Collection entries
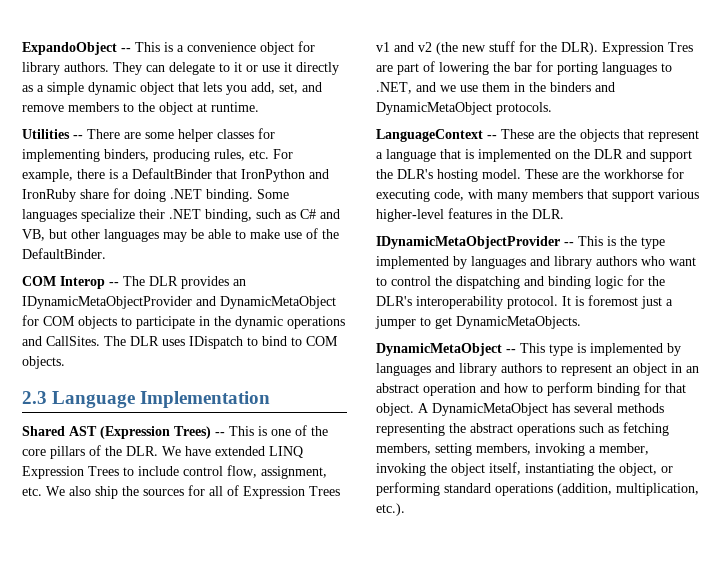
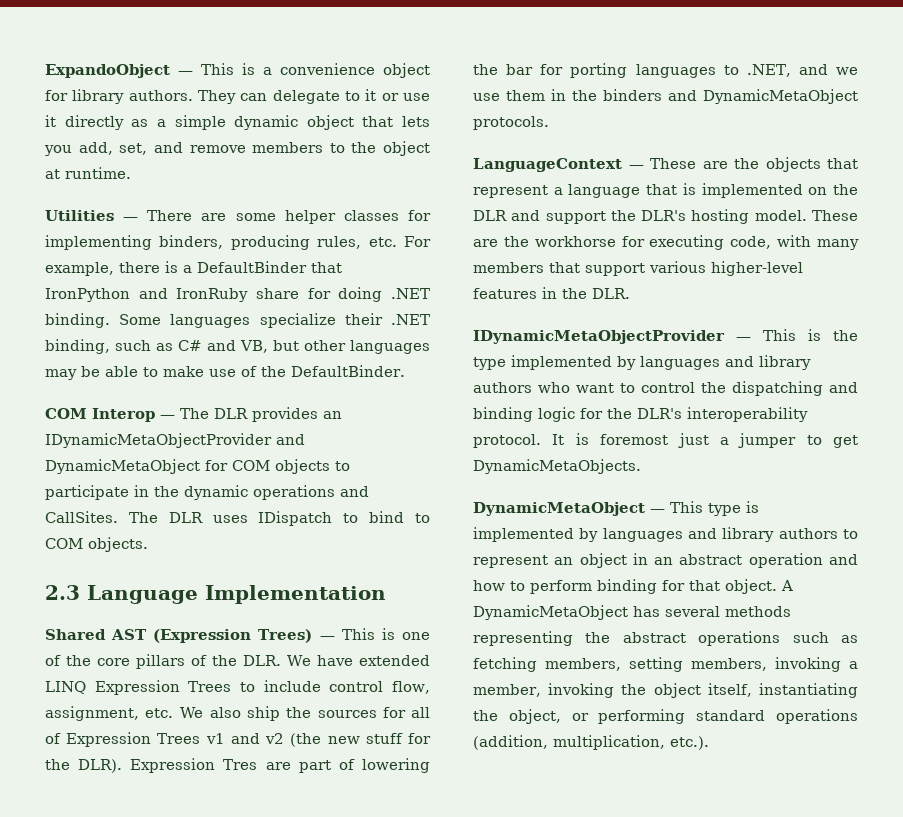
[121,48,131,52] -- -> [178,71,193,75] —
[73,135,83,139] -- -> [123,217,139,221] —
[109,282,119,286] -- -> [160,415,175,419] —
[215,432,225,436] -- -> [319,636,335,640] —
[487,135,497,139] -- -> [628,165,644,169] —
[564,242,574,246] -- -> [736,337,751,341] —
[506,349,516,353] -- -> [650,509,665,513] —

◆ **What the task asks**: Please set down the records above word for word and omit their pictures.

◆ **Task answer**:
[121,48,131,52] -- -> [178,71,193,75] —
[73,135,83,139] -- -> [123,217,139,221] —
[109,282,119,286] -- -> [160,415,175,419] —
[215,432,225,436] -- -> [319,636,335,640] —
[487,135,497,139] -- -> [628,165,644,169] —
[564,242,574,246] -- -> [736,337,751,341] —
[506,349,516,353] -- -> [650,509,665,513] —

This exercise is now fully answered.